Arzthaftungsprozess: Sachverständigenanhörung bei Lehrbuch-Abweichung

Wird einem Sachverständigengutachten mit Verweis auf ein Lehrbuch widersprochen, muss das Gericht die Gutachterin bzw. den Gutachter zu der Abweichung befragen. Erfolgt keine solche Anhörung, und wird der Lehrbuch-Verweis übergangen, liegt darin eine Verletzung des rechtlichen Gehörs.

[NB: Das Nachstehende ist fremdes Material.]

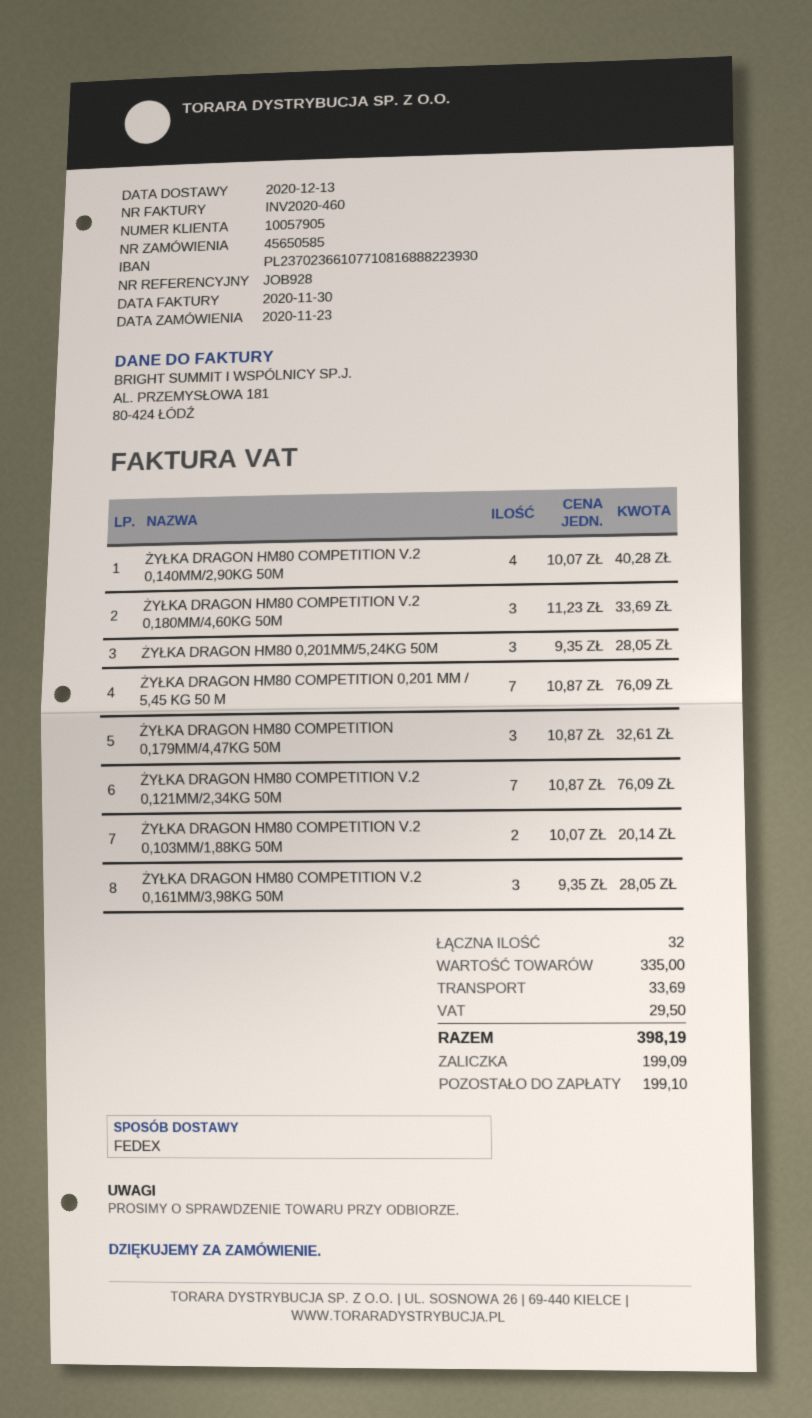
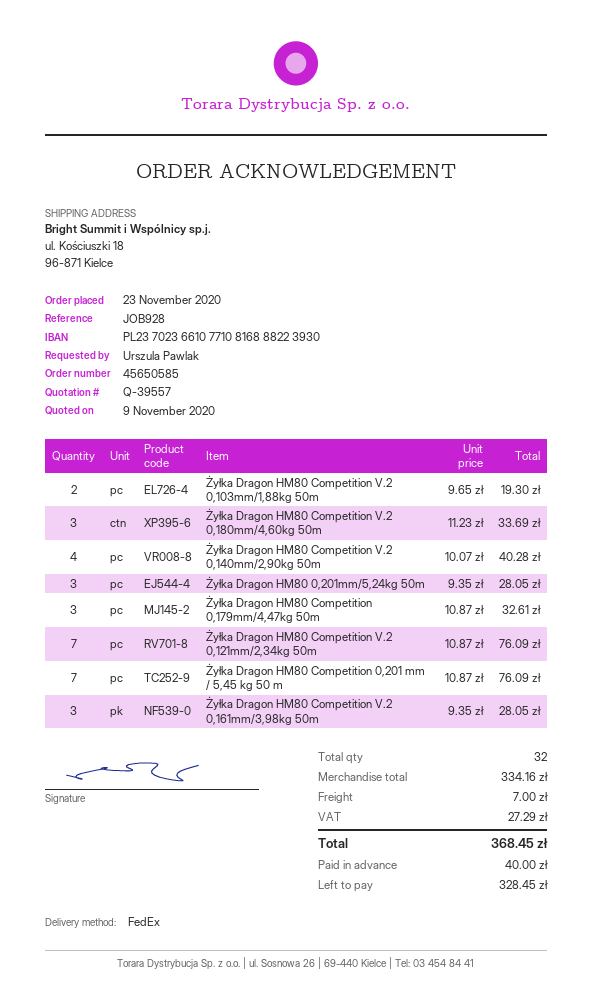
ŻYŁKA DRAGON HM80 COMPETITION V.2 0,103MM/1,88KG 50M: 2 x 10.07 = 20.14 -> 2 x 9.65 = 19.30
subtotal: 335.00 -> 334.16
shipping: 33.69 -> 7.00
tax: 29.50 -> 27.29
total: 398.19 -> 368.45
deposit: 199.09 -> 40.00
balance: 199.10 -> 328.45

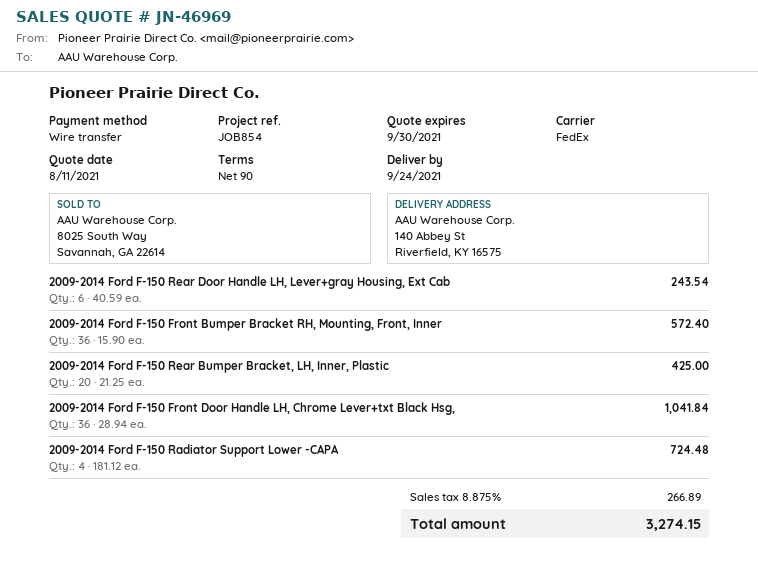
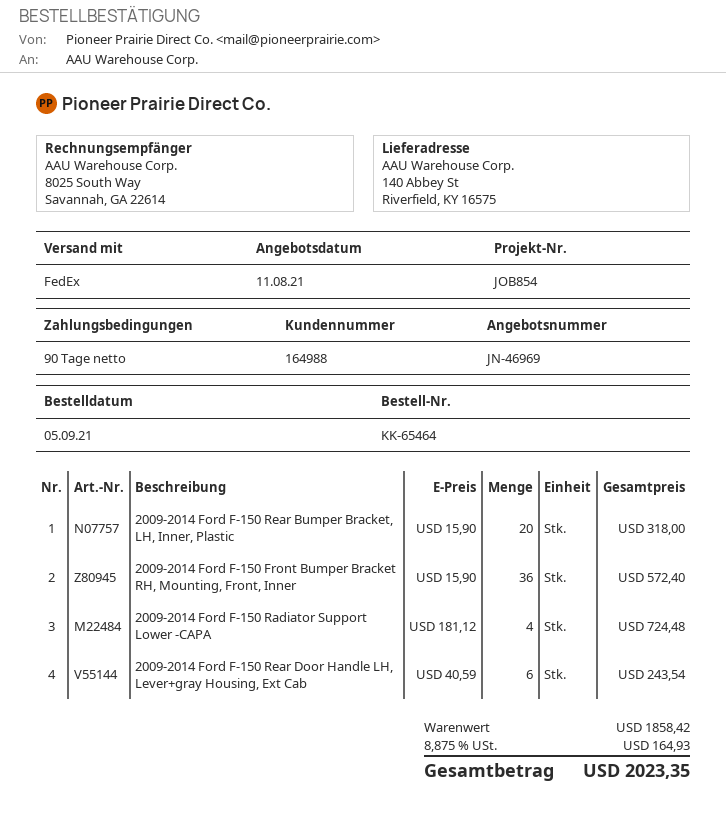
2009-2014 Ford F-150 Rear Bumper Bracket, LH, Inner, Plastic: 20 x 21.25 = 425.00 -> 20 x 15.90 = 318.00
2009-2014 Ford F-150 Front Door Handle LH, Chrome Lever+txt Black Hsg,: 36 x 28.94 = 1041.84 -> none
tax: 8.875% = 266.89 -> 8.875% = 164.93
total: 3274.15 -> 2023.35

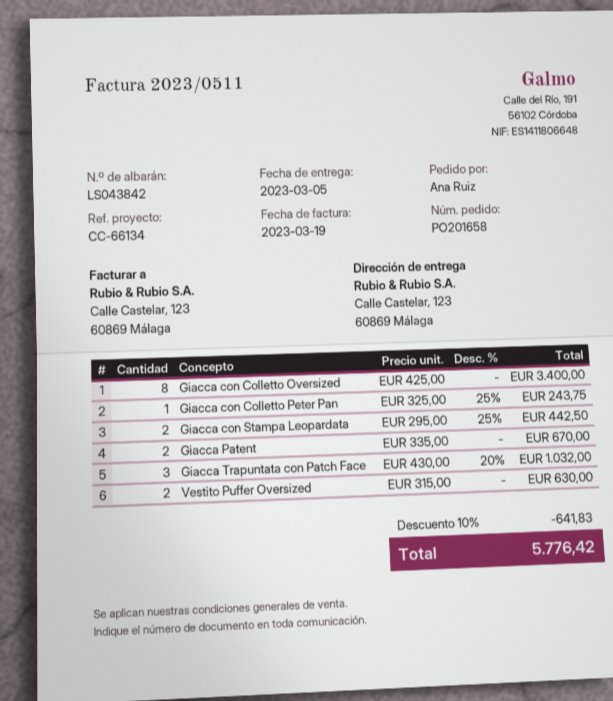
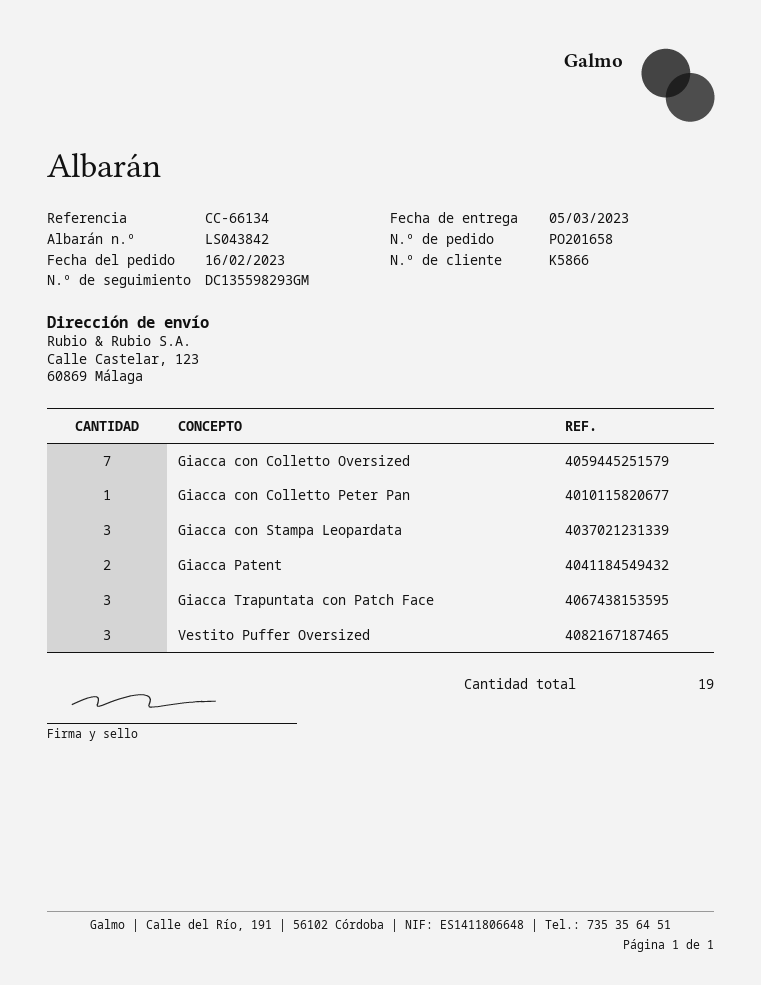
Giacca con Colletto Oversized: 8 -> 7
Giacca con Stampa Leopardata: 2 -> 3
Vestito Puffer Oversized: 2 -> 3

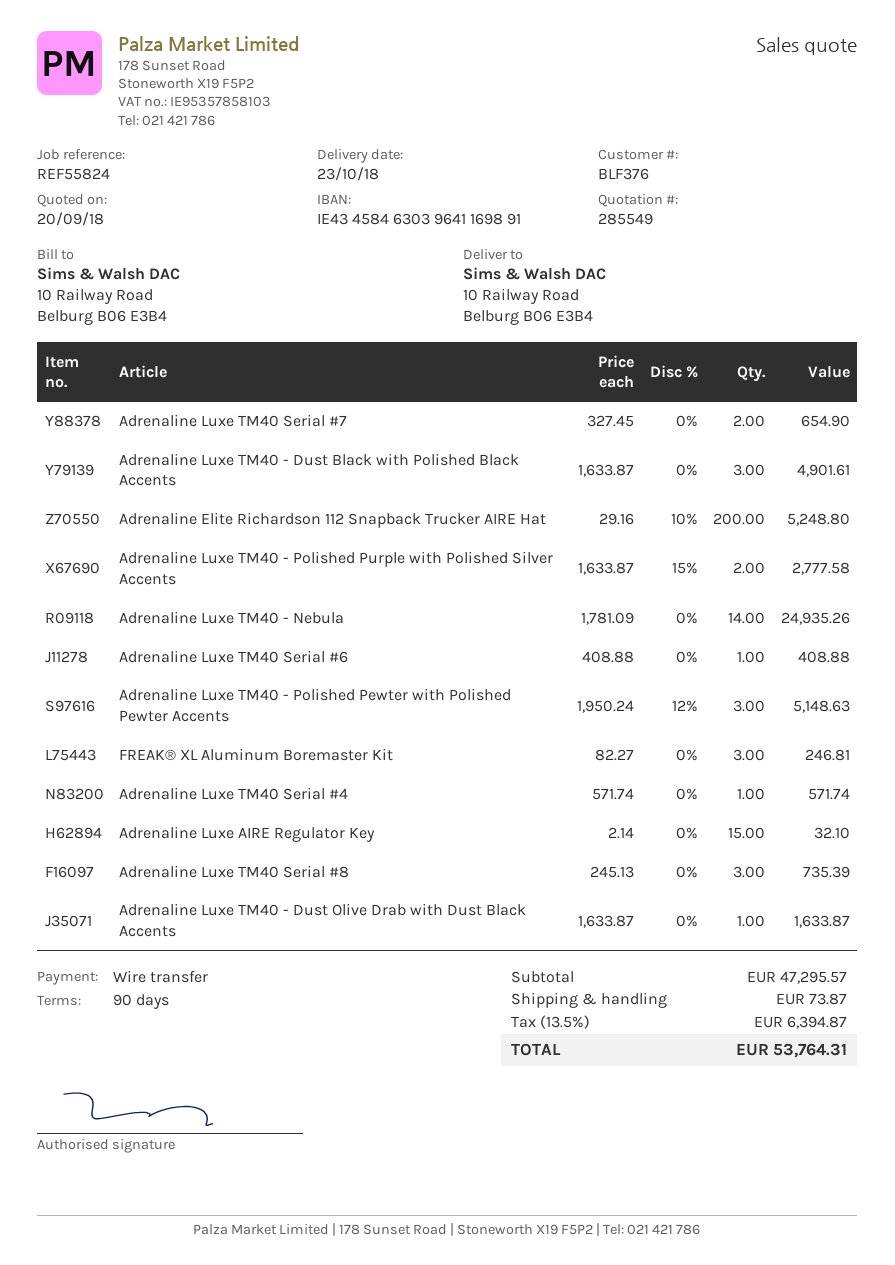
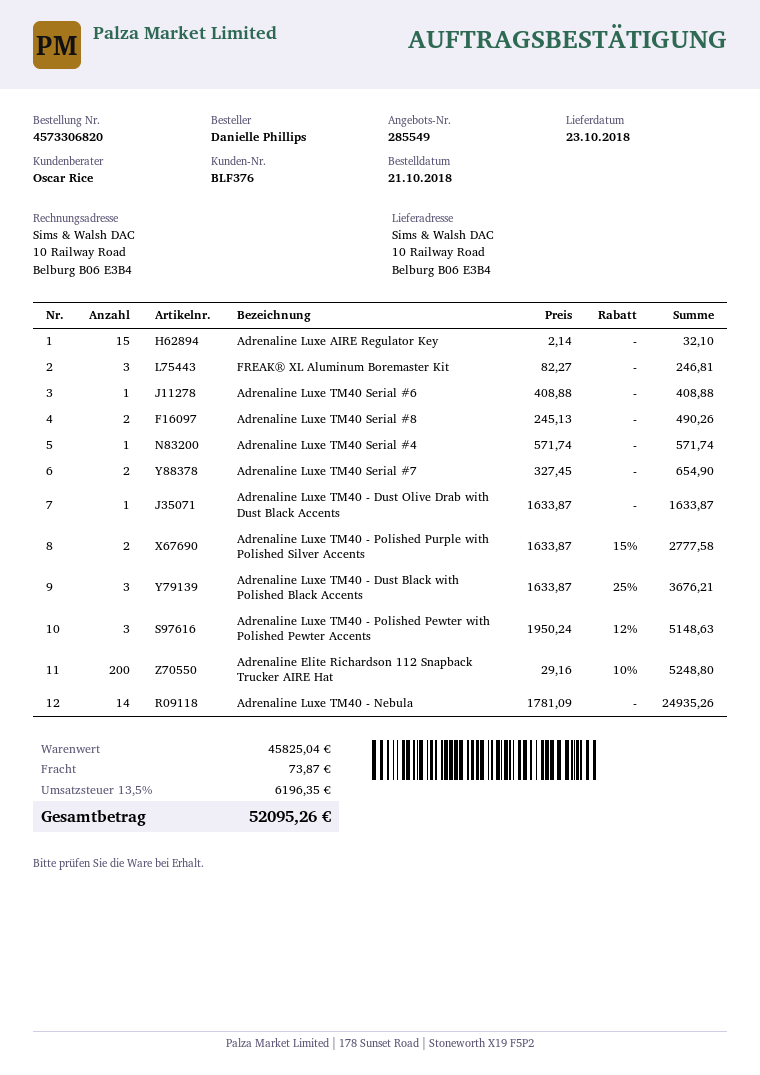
Adrenaline Luxe TM40 - Dust Black with Polished Black Accents: 3 x 1633.87 = 4901.61 -> 3 x 1633.87 - 25% = 3676.21
Adrenaline Luxe TM40 Serial #8: 3 x 245.13 = 735.39 -> 2 x 245.13 = 490.26
subtotal: 47295.57 -> 45825.04
tax: 13.5% = 6394.87 -> 13.5% = 6196.35
total: 53764.31 -> 52095.26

Im entschiedenen Fall verstarb ein Säugling nach der Geburt. Die Mutter hatte nach einem Blasensprung das Krankenhaus aufgesucht, wo geburtseinleitende Maßnahmen und schließlich ein Kaiserschnitt durchgeführt wurden. Im sich anschließenden Haftungsverfahren wurde geltend gemacht, dass diese Maßnahmen zu spät erfolgt seien. Der gerichtlich bestellte medizinische Sachverständige stellte jedoch keinen ärztlichen Behandlungsfehler fest und konstatierte, das durchgeführte „abwartende Geburtsmanagement“ sei nicht zu beanstanden.

Die Klage der Eltern wurde in 1. und 2. Instanz zunächst abgewiesen. Der Vorlage eines Auszugs aus dem Lehrbuch „Die Geburtshilfe“, wonach bei Anzeichen eines Amnioninfektionssyndroms nach vorzeitigem Blasensprung kein „abwartendes Geburtsmanagement“ durchgeführt werden darf, fand dort keine Beachtung. Dies hat der BGH in seinem Urteil bemängelt.